Thus, in one aspect, disclosed surgical drain systems provide low cost, early detection of one of the most common complications in head and neck surgery, salivary fistula. The incorporation of a lateral flow antigen test into a surgical drain may be used for the detection of other proteins and analytes of interest associated with a variety of other conditions. In various additional aspects, the lateral flow antigen test may be used to detect other proteins or analytes associated with other conditions or complications. Non-limiting examples of additional proteins or analytes associated with other conditions or complications that are detected using the lateral flow antigen test of the disclosed surgical drain system include markers of bacterial infection, chyle leaks in the neck, bile leaks in the abdomen after gall bladder surgery, anastomotic leaks after small bowel repair or colorectal surgery (detection of pepsin or amylase) and any other suitable markers.

FIG. 1 is a schematic illustration of a surgical drain system 100 that includes the surgical drain tube 102 as described above. The surgical drain tube 102 includes a proximal portion 104 that is configured for implantation within a surgical bed 202 of a subject to drain surgical fluid out of the surgical bed 202 in various aspects. The surgical drain tube 102 further includes a distal portion 106 that projects into an external region 300 outside of the subject when the proximal portion 104 is implanted within the surgical bed 202. The surgical drain tube 102 further includes a skin interface 108 configured to form a sealed passage through the subject's skin 204 for the surgical drain tube 102 passing from the surgical bed 202 to the external region 300.

Referring again to FIG. 1, the distal portion 106 of the surgical drain tube 102 extends from the proximal portion 104 and skin interface 108 to a main reservoir 116 that collects the surgical drain fluid 118 from the surgical bed 202. In some aspects, the surgical drain fluid may passively flow from the surgical bed to the main reservoir. By way of non-limiting example, the flow of the surgical drain fluid may be drawn by gravity from the surgical bed to a main reservoir located below the surgical bed. In other aspects, the surgical drain fluid may be drawn by a vacuum pressure created and/or maintained within the main reservoir.

Referring again to FIG. 1, the surgical drain system 100 further includes a vacuum port 136 with a vacuum valve 138. The vacuum port is configured to remove air from the main reservoir 116, thereby creating and maintaining a vacuum pressure within the main reservoir 116. In various aspects, the vacuum pressure is sufficient to draw the surgical fluid 118 from the surgical bed 202 into the main reservoir 116 via the surgical drain tube 102. In some aspects, a vacuum source (not illustrated) may be operatively coupled to the vacuum port 136 to create and maintain a vacuum pressure within the main reservoir 116. In various aspects, the vacuum source may be any suitable medical vacuum source without limitation. Non-limiting examples of suitable vacuum sources include a suction line, a vacuum tank, a vacuum pump, and any other suitable vacuum source.
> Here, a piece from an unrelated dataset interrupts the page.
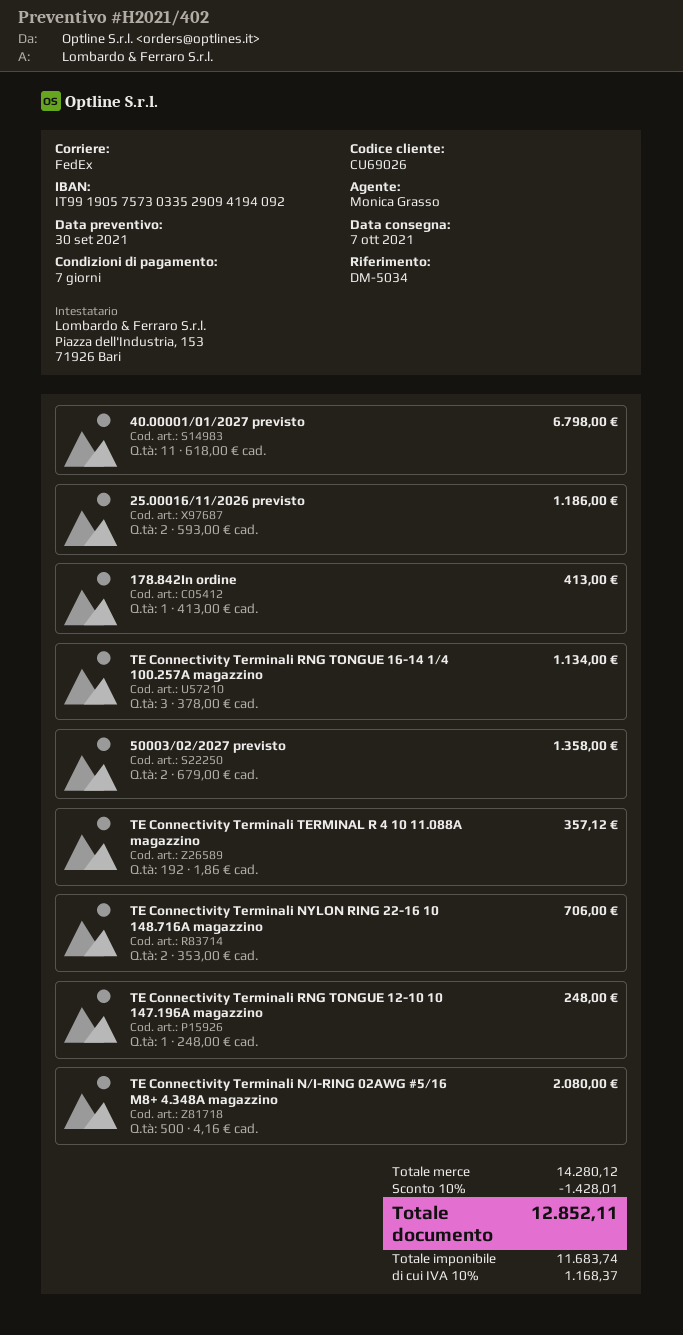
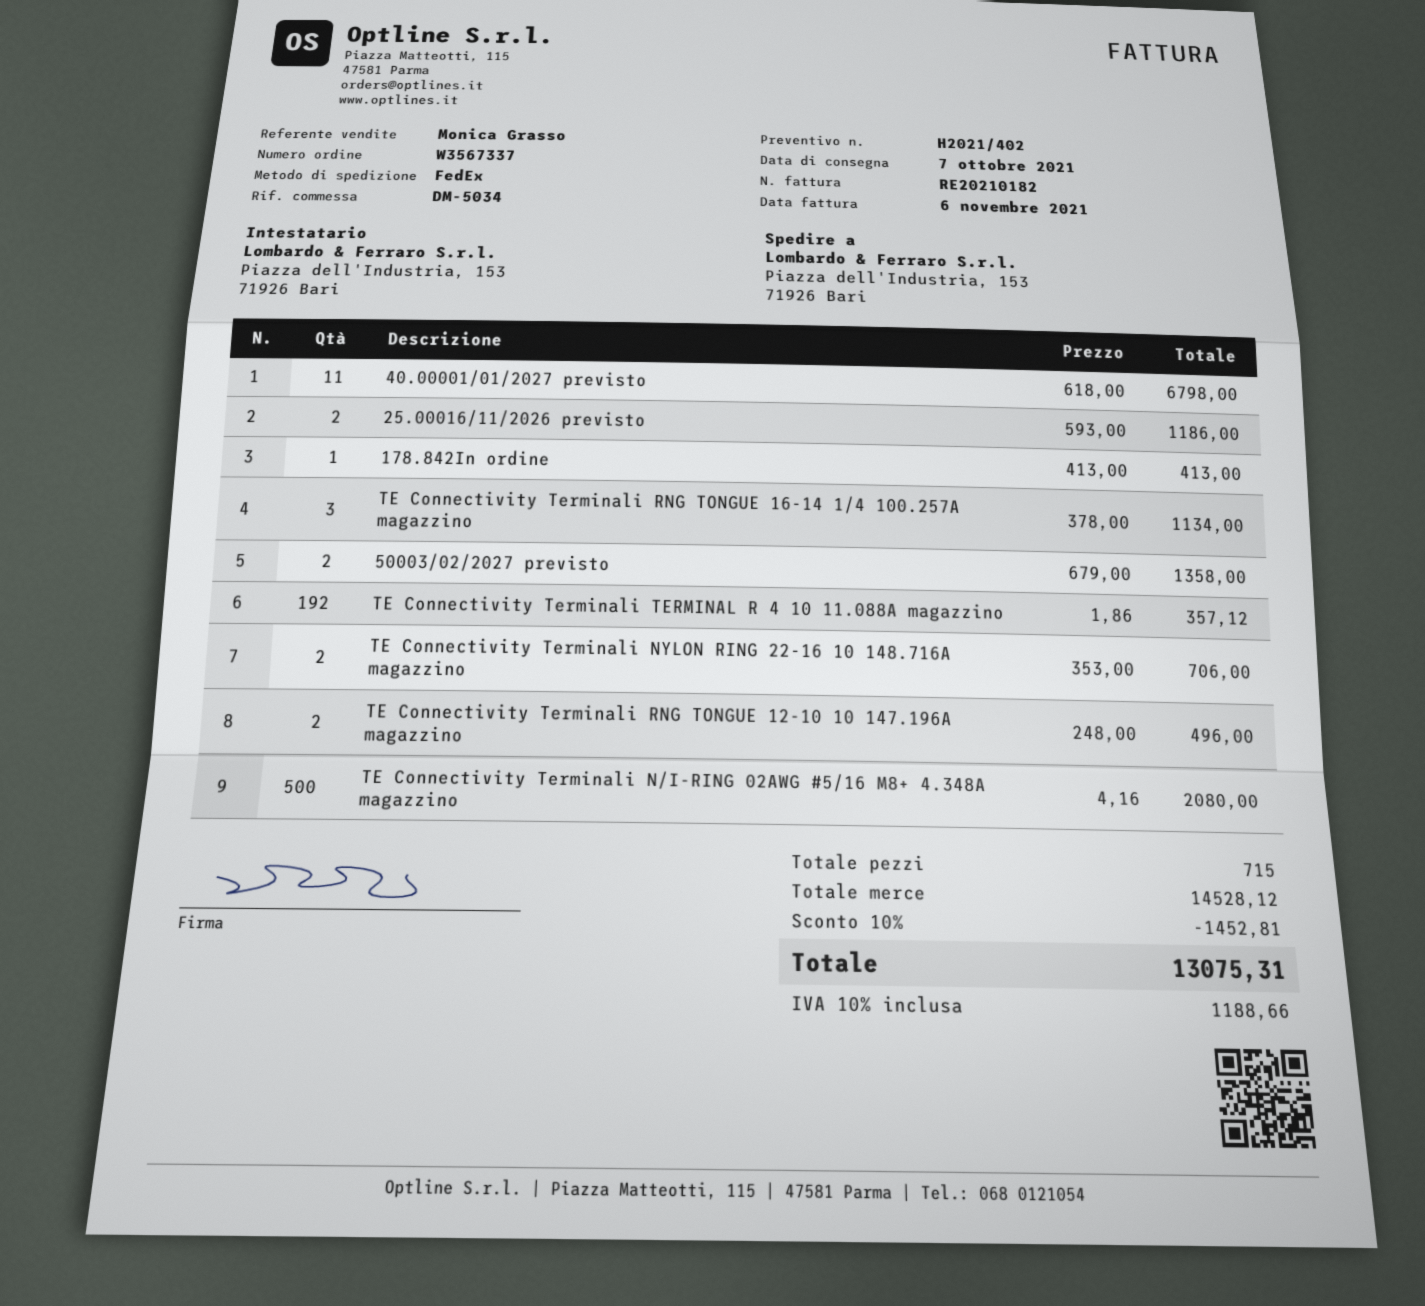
TE Connectivity Terminali RNG TONGUE 12-10 10 147.196A magazzino: 1 x 248.00 = 248.00 -> 2 x 248.00 = 496.00
subtotal: 14280.12 -> 14528.12
discount: 10% = 1428.01 -> 10% = 1452.81
tax: 10% = 1168.37 -> 10% = 1188.66
total: 12852.11 -> 13075.31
In various aspects, the vacuum valve 138 may be opened and closed using any suitable means including, but not limited to, manual opening and closing, actuated opening and closing, and any other suitable means of modulating the position of the valve 138. In some aspects, the vacuum valve 138 is opened to allow the vacuum source to create and/or maintain the vacuum pressure within the main reservoir 116 and closed to prevent repressurization within the main reservoir 116 if the vacuum source is inactivated or removed from the vacuum port 136. In other aspects, the position of the vacuum valve 138 may be modulated to one or more positions between fully opened and fully closed to modulate the level of vacuum pressure created and/or maintained within the main reservoir 116 by the vacuum source. In additional aspects, the operation of the vacuum source may be modulated as needed to control the level of the vacuum pressure within the main reservoir 116.

In some aspects, the vacuum pressure within the main reservoir 116 may be created manually as described below. In these aspects, at least a portion of the main reservoir 116 may be constructed using a flexible or elastic material that can be compressed or squeezed by a practitioner to displace an amount of air out of the main reservoir 116 through the opened vacuum port 136. The practitioner may then close the vacuum valve 138 of the vacuum port 136 and release the compressed main reservoir 116. Upon release, the elastic rebound of the flexible or elastic materials of the main reservoir 116 return the main reservoir 116 to its original uncompressed volume and create a vacuum pressure. In some aspects, the vacuum valve 138 may be a one-way valve that permits flow out of the main reservoir 116 and prevents backflow of air back into the main reservoir 116, obviating the need for manual opening and closing of the vacuum valve 138 during operation of the surgical drainage system 100.

In other additional aspects, the surgical drainage system 100 further includes a one-way backflow prevention valve 132 positioned within the distal portion 106 of the surgical drain tube 102 to permit flow from the surgical bed 202 to the main reservoir 116 and to prevent backflow toward the surgical bed 202. The backflow prevention valve 132 may be positioned at any suitable position between the skin interface 108 and the main reservoir 116 without limitation. In some aspects, the backflow prevention valve 132 is positioned relatively near the skin interface 108 to assure one-way flow through the distal portion 106 of the surgical drain tube 102. This one-way flow prevents the backflow of surgical drain fluid 118 back into the surgical bed 202, or the fouling of various additional elements of the surgical drainage system 100 described below including, but not limited to, filters and assay devices, due to undesired backflow within the surgical drain tube 102.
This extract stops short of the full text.